Soviet Union Table of Contents
Family size and composition depended mainly on the place of residence--urban or rural--and ethnic group. The size and composition of such families was also influenced by housing and income limitations, pensions, and female employment outside the home. The typical urban family consisted of a married couple, two children, and, in about 20 percent of the cases, one of the grandmothers, whose assistance in raising the children and in housekeeping was important in the large majority of families having two wage earners. Rural families generally had more children than urban families and often supported three generations under one roof. Families in Central Asia and the Caucasus tended to have more children than families elsewhere in the Soviet Union and included grandparents in the family structure. In general, the average family size has followed that of other industrialized countries, with higher income families having both fewer children and a lower rate of infant mortality. From the early 1960s to the late 1980s, the number of families with more than one child decreased by about 50 percent and in 1988 totaled 1.9 million. About 75 percent of the families with more than one child lived in the southern regions of the country, half of them in Central Asia. In the Russian, Ukrainian, Belorussian, Moldavian, Estonian, Latvian, and Lithuanian republics, families with one and two children constituted more than 90 percent of all families, whereas in Central Asia those with three or more children ranged from 14 percent in the Kirgiz Republic to 31 percent in the Tadzhik Republic. Surveys suggested that most parents would have had more children if they had had more living space.

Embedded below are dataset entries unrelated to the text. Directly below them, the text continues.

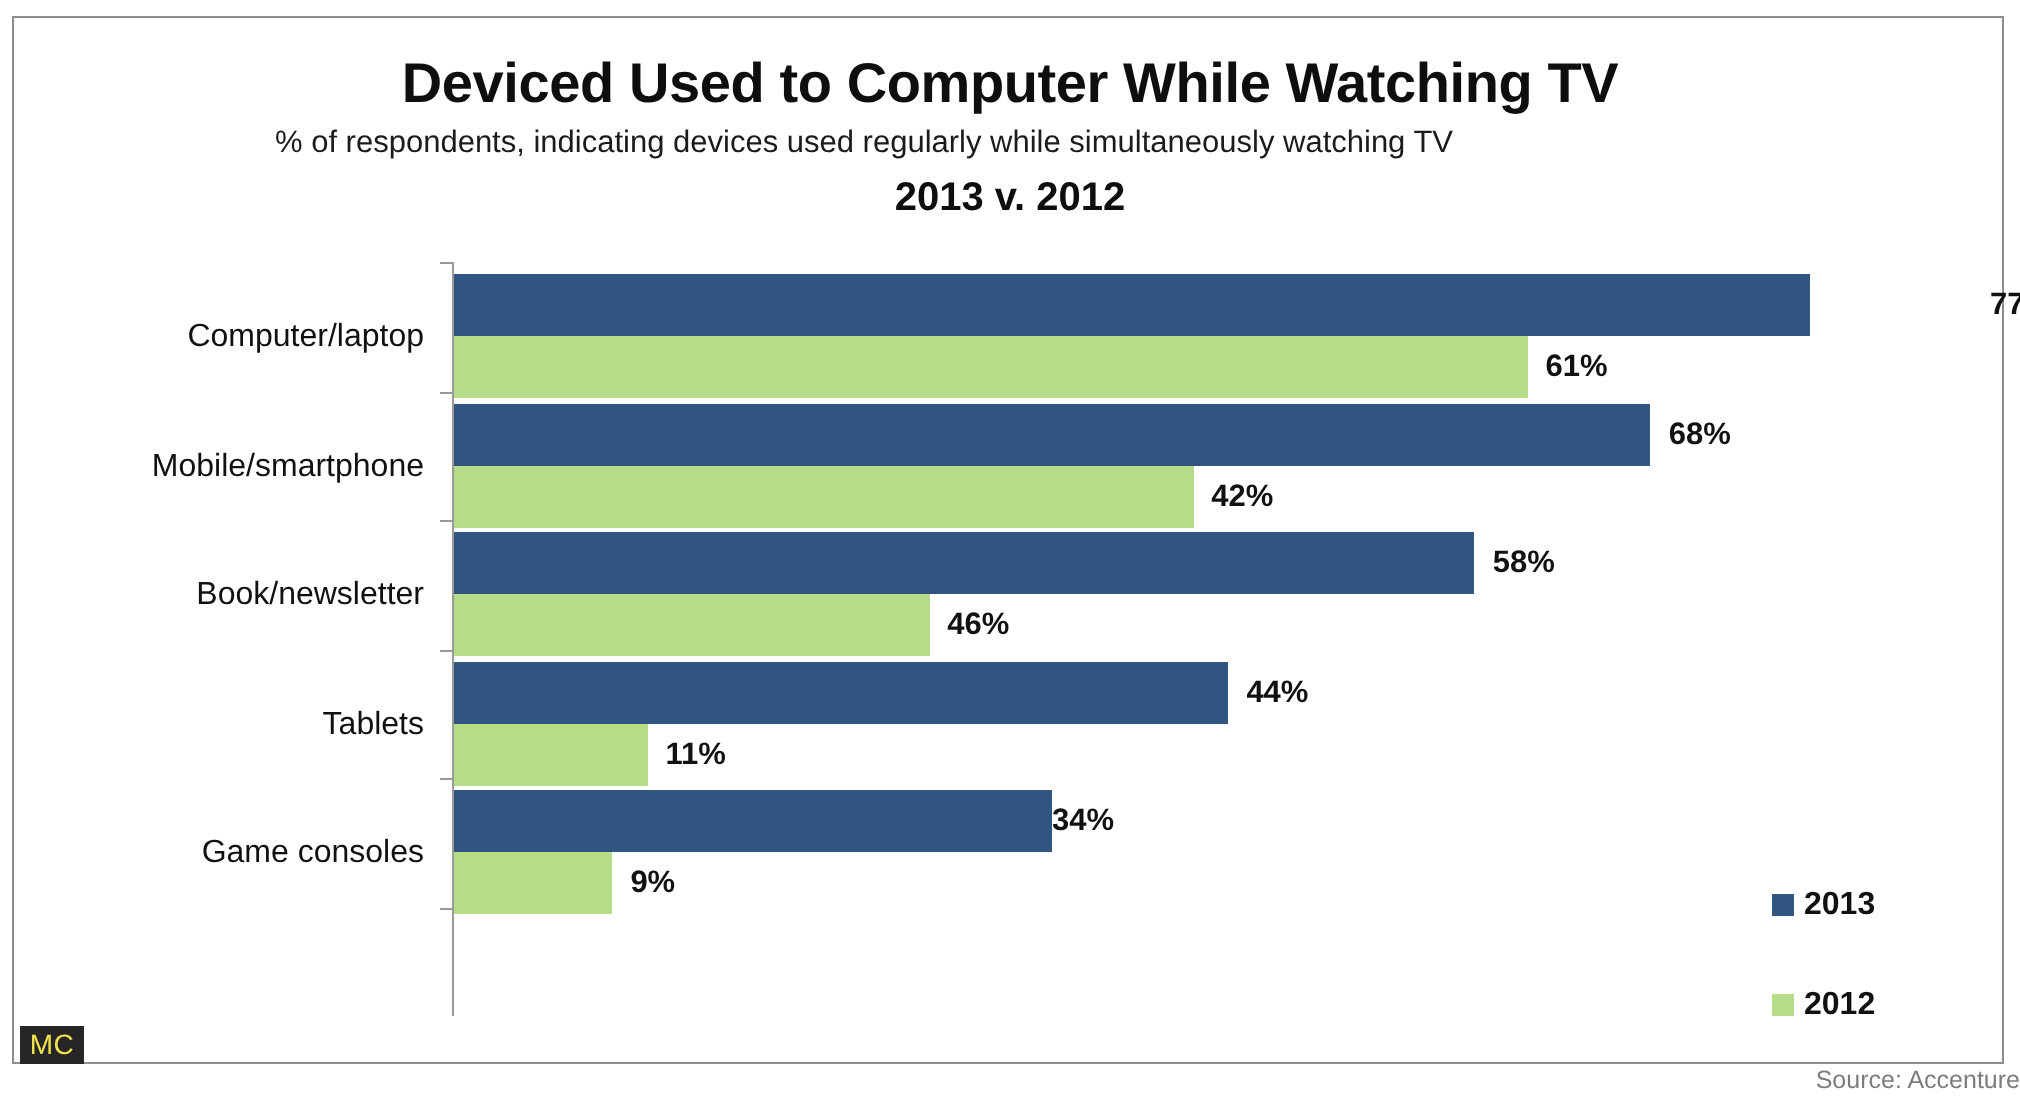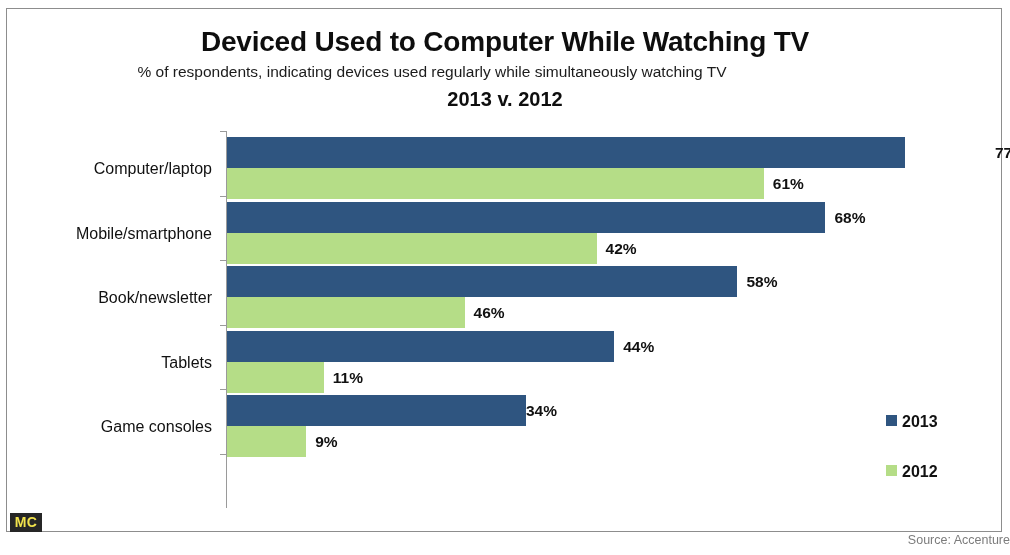--- a/index.html
+++ b/index.html
@@ -143,6 +143,7 @@
     left: 0;
     height: 20px;
     white-space: nowrap;
+    margin-top: 32px;
   }
   .legend-swatch {
     display: inline-block;

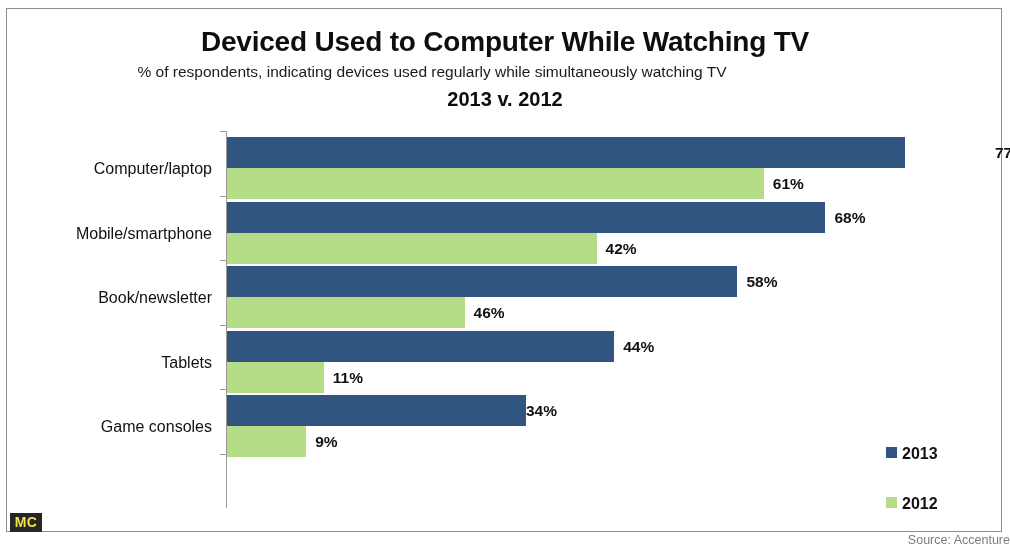--- a/index.html
+++ b/index.html
@@ -180,7 +180,7 @@
     background: #262626;
     color: #f2e34c;
     font-size: 14px;
-    font-weight: bold;
+    font-weight: normal;
     text-align: center;
     line-height: 19px;
     letter-spacing: 0.3px;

Beginning in the mid-1980s, the government promoted family planning in order to slow the growth of the Central Asian indigenous populations. Local opposition to this policy surfaced especially in the Uzbek and Tadzhik republics. In general, however, the government continued publicly to honor mothers of large families. Women received the Motherhood Medal, Second Class, for their fifth live birth and the Heroine Mother medal for their tenth. Most of these awards went to women in Central Asia and the Caucasus (see table 21, Appendix A).